13. CHAPTER 13 SPECIALIZED METHODS IN IATA
13.1. Overview
The previous walkthroughs provided
examples of how to use all the task interfaces in IATA. The combination of the two workflows: “Response data analysis” and “Response data analysis with linking” will satisfy almost all of the analysis
situations required by a national
assessment. However, many of these interfaces can also be accessed in separate workflows
and may be used with different input data to perform specialized analyses.
This chapter presents
an overview of the three workflows that use IATA item data files as their main input data. Also, the principle of anchoring item parameters during estimation is introduced and used in an example with response
data to demonstrate how several functions that are available
as explicit tasks, such as DIF analysis
or linking, may be performed
simply by providing
input item parameters prior to the analysis of response data.
Because
the main IATA interfaces used to access these functions
have already been discussed in previous chapters,
this chapter will focus on the considerations specific to each topic, rather than provide complete walkthroughs.
13.2. LINKING ITEM DATA
The walkthrough in Chapter 14 discussed a scenario in which the linking was performed in the same workflow as the analysis
of item response data. However,
in practice, these two activities
may occur at different times. A common practice, used on international assessments such as the Program for International Student Assessment (PISA) is for the initial response data analysis to be completed
and to have cycle-specific scores included in the data that are shared with analysts prior to establishing the link to previous assessments. The linkage is then performed
using the item parameter
estimates from the different cycles, and then the linking constants are provided to the analysts
and the data are updated with linked scores and parameters. To perform this sequence
of operations, you can use the typical “Response data analysis with linking” workflow to conduct the initial analysis,
item parameter estimation and scoring.
Then, the “Linking
item data” workflow may be used to conduct the linking using the saved item parameters.
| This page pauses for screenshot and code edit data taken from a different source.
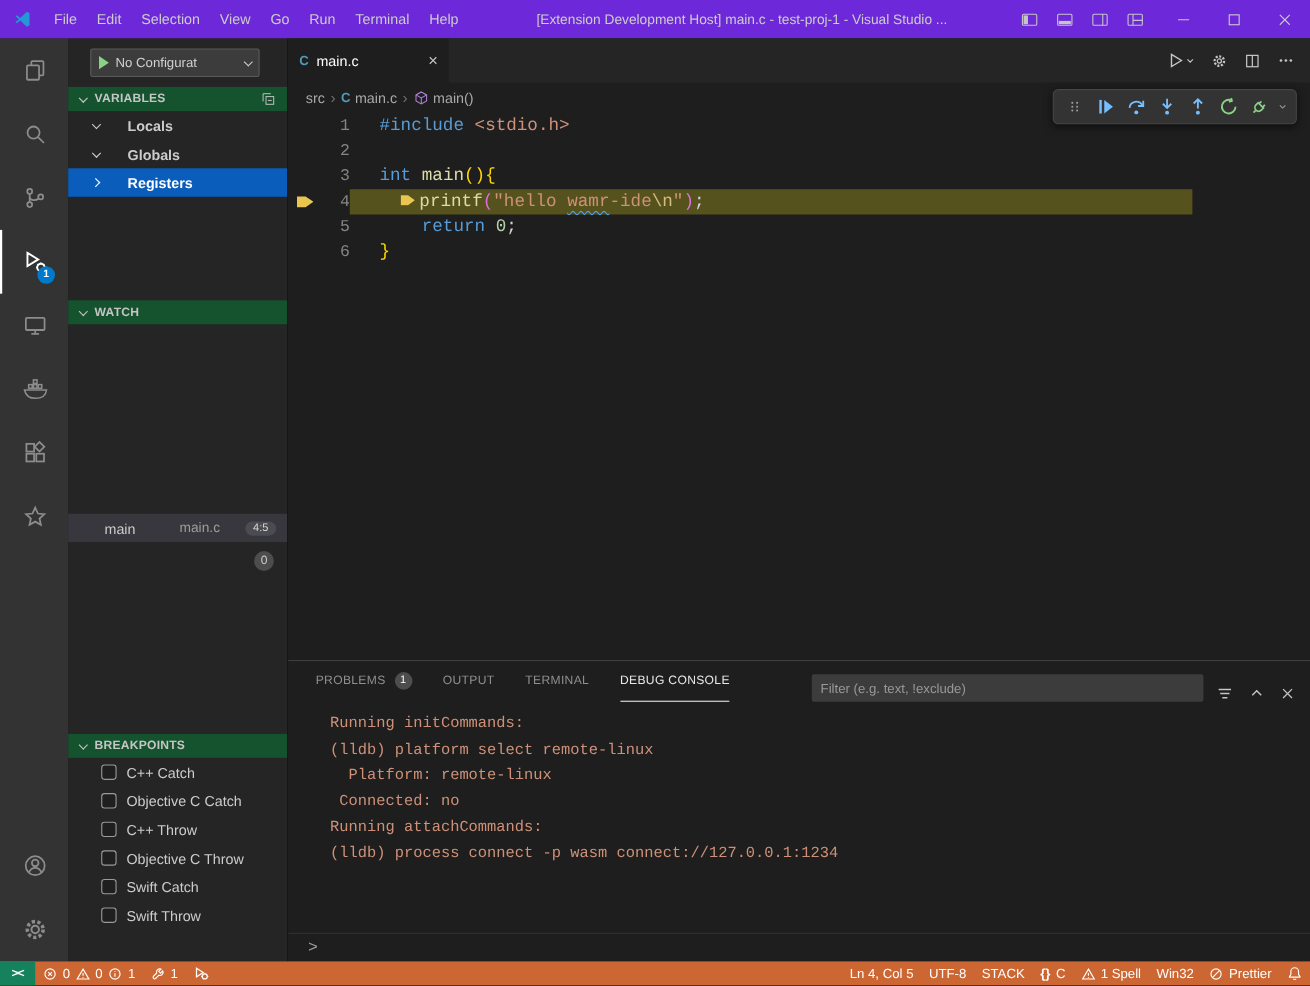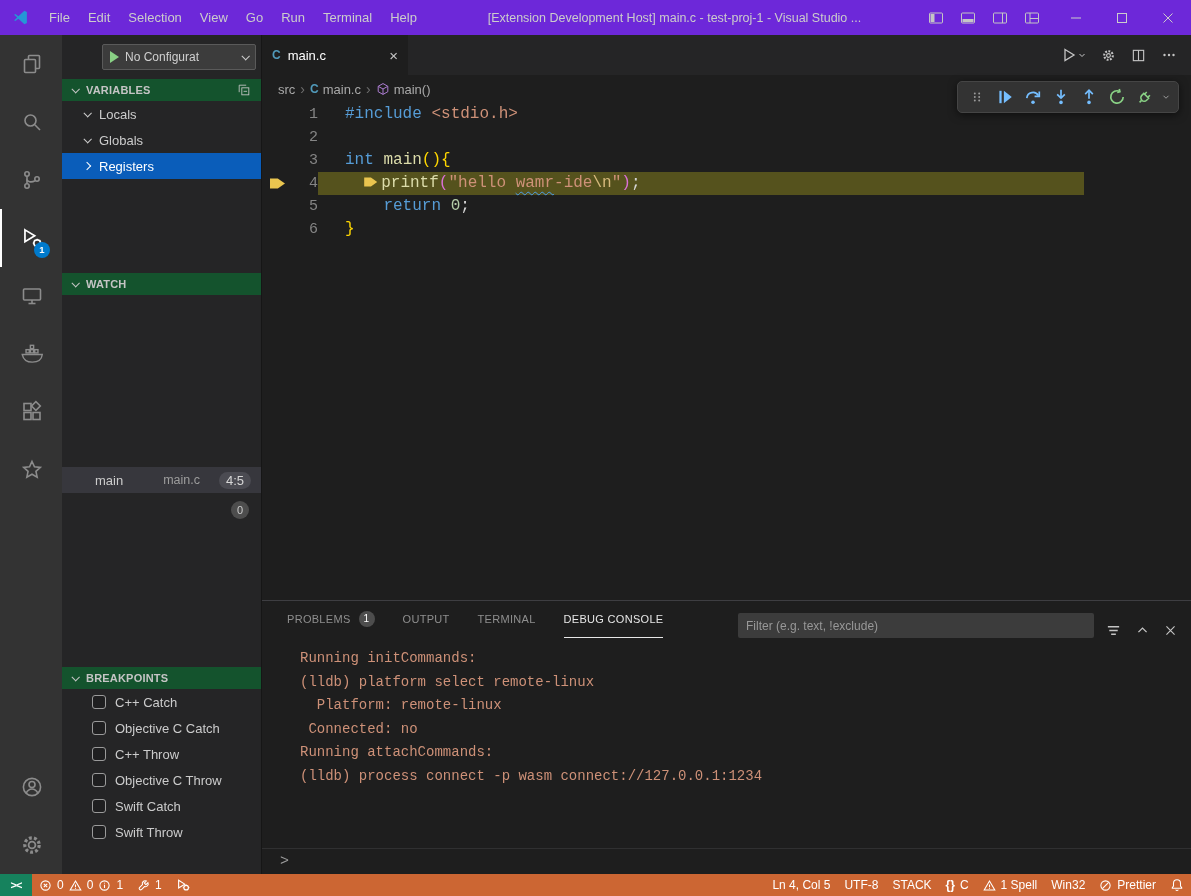--- a/index.html
+++ b/index.html
@@ -30,7 +30,7 @@
 
   
   #sidebar { width:200px; background:#252526; color:#cccccc; flex:none; display:flex; flex-direction:column; font-size:13px; border-right:1px solid #161616; }
-  #runbar { height:44px; display:flex; align-items:center; padding-left:40px; }
+  #runbar { height:44px; display:flex; align-items:center; padding-left:20px; }
   #config-box { width:154px; height:26px; background:#3c3c3c; border:1px solid #5a5a5a; border-radius:2px; display:flex; align-items:center; padding:0 7px; gap:6px; }
   .play-tri { width:0; height:0; border-left:9px solid #89d185; border-top:6px solid transparent; border-bottom:6px solid transparent; }
   #config-label { flex:1; font-size:12px; color:#d0d0d0; white-space:nowrap; overflow:hidden; }

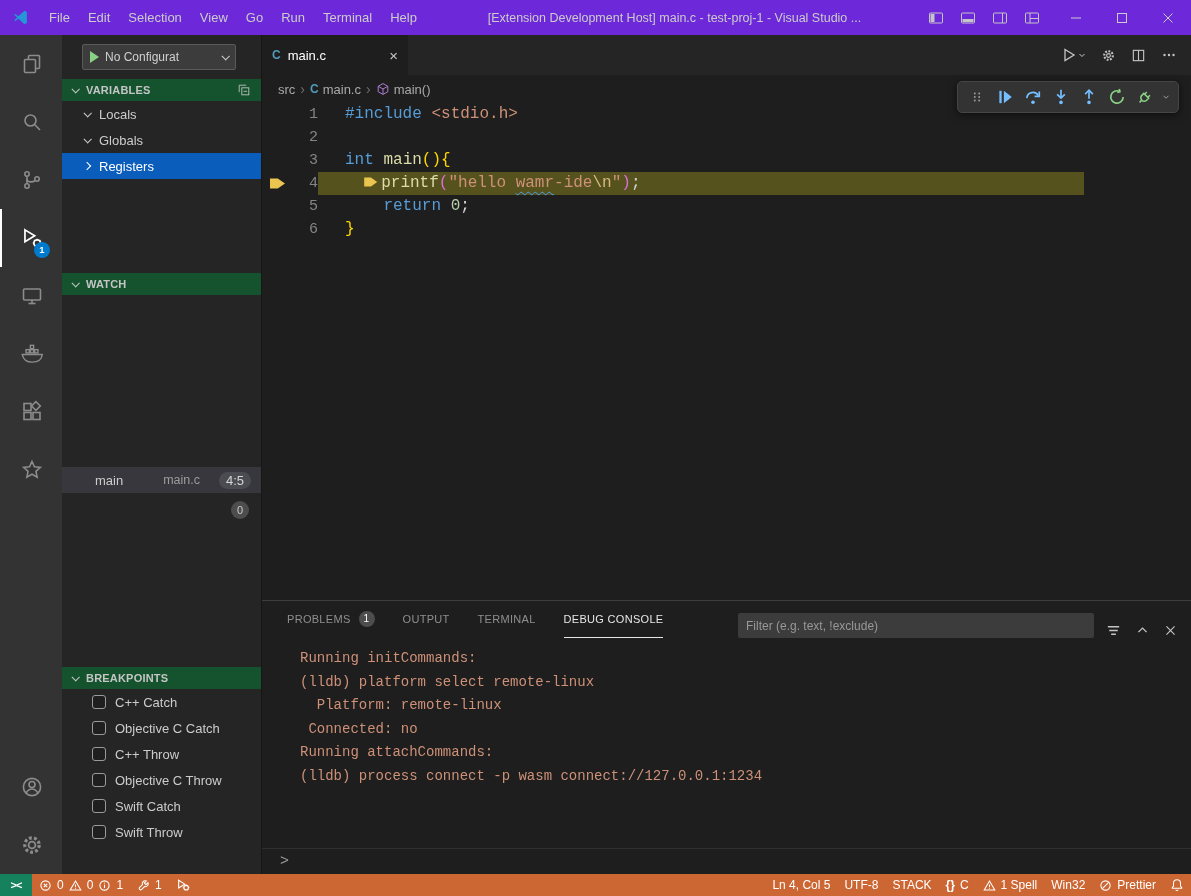--- a/index.html
+++ b/index.html
@@ -38,7 +38,7 @@
   .chev.right { transform:rotate(-45deg); }
   .sec-header { height:22px; display:flex; align-items:center; padding:0 10px; font-size:11px; font-weight:700; color:#c5c5c5; background:#14532d; gap:8px; flex:none; }
   .sec-header .title { letter-spacing:.2px; }
-  .tree-row { height:26px; display:flex; align-items:center; padding-left:22px; gap:9px; color:#cccccc; }
+  .tree-row { height:26px; display:flex; align-items:center; padding-left:22px; gap:26px; color:#cccccc;font-weight:bold; }
   .tree-row.selected { background:#0a5dba; color:#ffffff; }
   .filler { background:#252526; }
   #cs-hint { font-weight:400; font-size:10px; color:#9a9a9a; margin-left:2px; white-space:nowrap; overflow:hidden; }

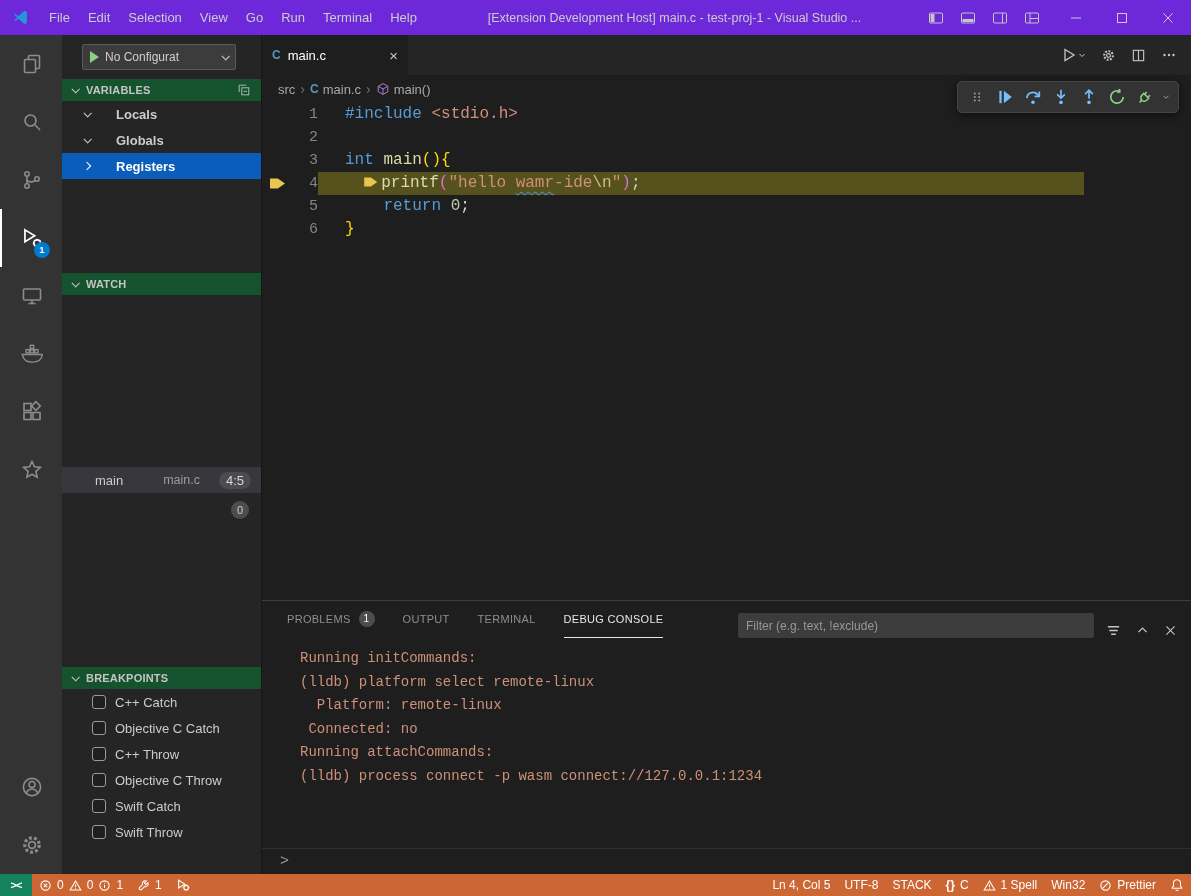--- a/index.html
+++ b/index.html
@@ -44,7 +44,7 @@
   #cs-hint { font-weight:400; font-size:10px; color:#9a9a9a; margin-left:2px; white-space:nowrap; overflow:hidden; }
   #stack-row { height:26px; background:#37373d; display:flex; align-items:center; padding:0 10px 0 33px; }
   #stack-file { color:#9d9d9d; margin-left:40px; font-size:12.5px; }
-  #stack-pos { margin-left:auto; background:#4b4b52; color:#d7d7d7; border-radius:9px; font-size:13px; padding:1px 7px; }
+  #stack-pos { margin-left:auto; background:#4b4b52; color:#d7d7d7; border-radius:9px; font-size:10px; padding:1px 7px; }
   #cs-body { position:relative; }
   #cs-badge { position:absolute; top:8px; right:12px; width:18px; height:18px; border-radius:50%; background:#4d4d4d; color:#cccccc; font-size:11px; display:flex; align-items:center; justify-content:center; }
   .bp-row { height:26px; display:flex; align-items:center; padding-left:30px; gap:9px; }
After selecting the workflow from the main menu, you must perform the following steps:
1. If you wish to apply the results of the linkage to existing
scores, load a data file containing the “IRTscore” variable created by IATA during analysis of the new assessment data. This step is
optional. For example, if you were manually linking the CYCLE2 results to
the CYCLE1 scale, you would load the Scored table from the saved CYCLE2 analysis
results.
2. Load the newly estimated item
parameters in an item data file. The file must contain item names as well as the
IRT parameters. For example, if you were manually linking the CYCLE2 results to
the CYCLE1 scale, you could load the ReferenceC2 table from the ItemDataAllTests.xls
IATA sample data file.
3. Load the reference item data
file. The reference item data file must contain item names and IRT parameters, and
all names must be the same as the names used in the new item data file. For example,
if you were manually linking the CYCLE2 results to the CYCLE1 scale, you could load
the ReferenceC1 table from the ItemDataAllTests.xls IATA sample data file.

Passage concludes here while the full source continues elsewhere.